ASSIGNMENT: Please filter the data below down to the lines holding the string "demi".

GIVEN RECORDS:
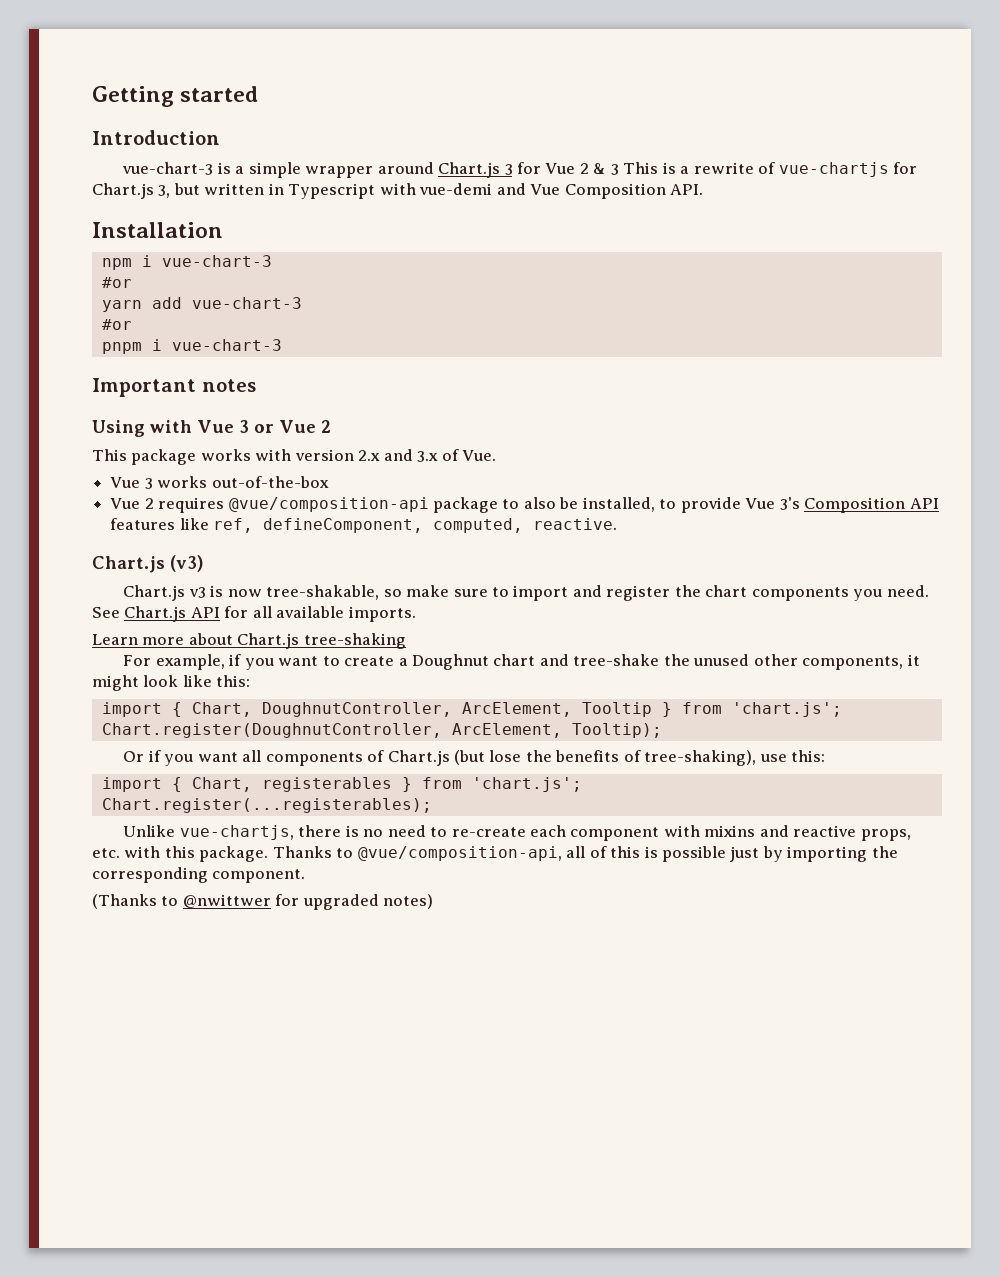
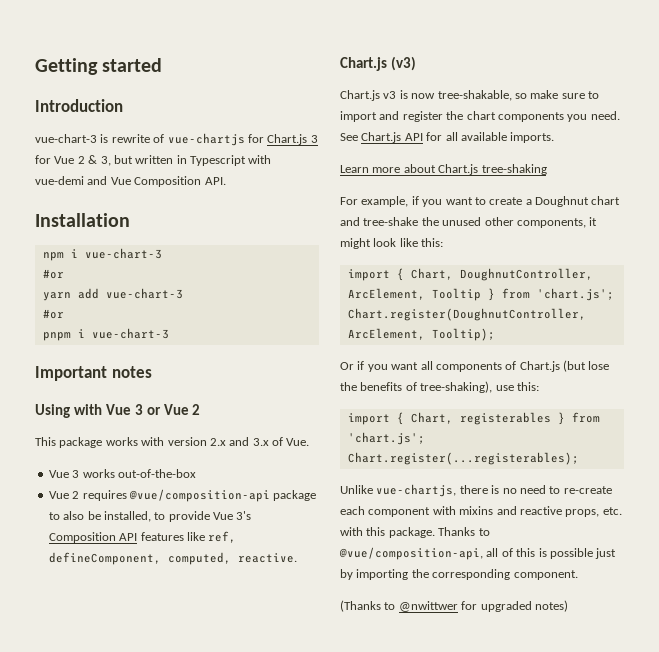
- vue-chart-3 is a simple wrapper around Chart.js 3 for Vue 2 & 3 This is a rewrite of vue-chartjs for Chart.js 3, but written in Typescript with vue-demi and Vue Composition API.
+ vue-chart-3 is rewrite of vue-chartjs for Chart.js 3 for Vue 2 & 3, but written in Typescript with vue-demi and Vue Composition API.

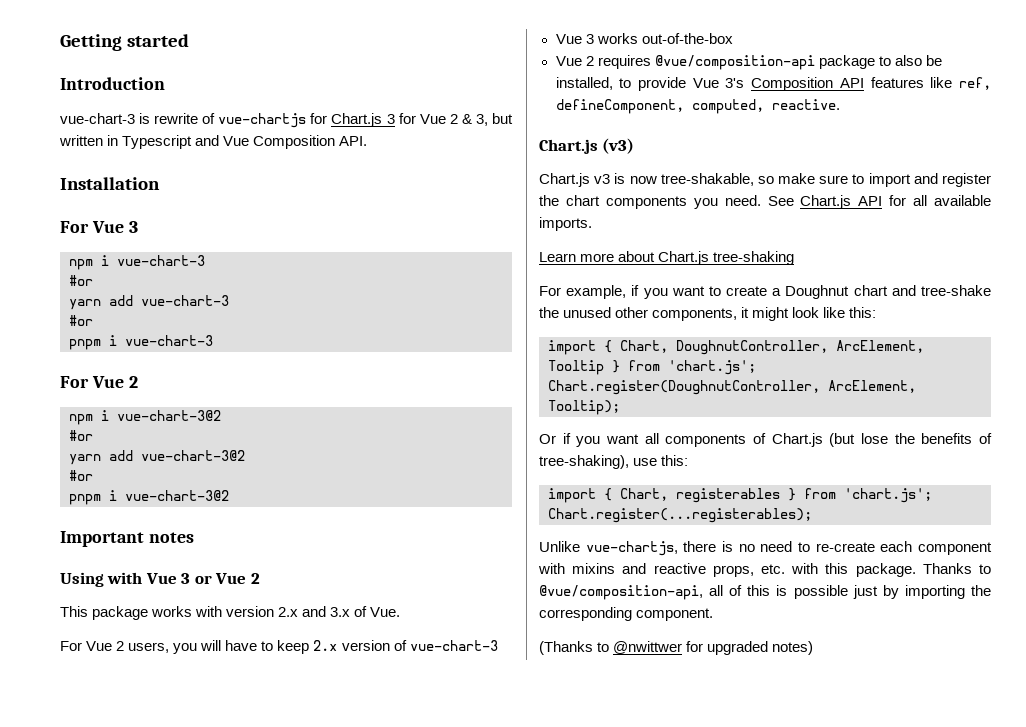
- vue-chart-3 is rewrite of vue-chartjs for Chart.js 3 for Vue 2 & 3, but written in Typescript with vue-demi and Vue Composition API.
+ vue-chart-3 is rewrite of vue-chartjs for Chart.js 3 for Vue 2 & 3, but written in Typescript and Vue Composition API.
+ For Vue 3
  pnpm i vue-chart-3
+ For Vue 2
+ npm i vue-chart-3@2
+ #or
+ yarn add vue-chart-3@2
+ #or
+ pnpm i vue-chart-3@2
+ For Vue 2 users, you will have to keep 2.x version of vue-chart-3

ANSWER FOR THE TASK:
- vue-chart-3 is a simple wrapper around Chart.js 3 for Vue 2 & 3 This is a rewrite of vue-chartjs for Chart.js 3, but written in Typescript with vue-demi and Vue Composition API.
+ vue-chart-3 is rewrite of vue-chartjs for Chart.js 3 for Vue 2 & 3, but written in Typescript with vue-demi and Vue Composition API.
- vue-chart-3 is rewrite of vue-chartjs for Chart.js 3 for Vue 2 & 3, but written in Typescript with vue-demi and Vue Composition API.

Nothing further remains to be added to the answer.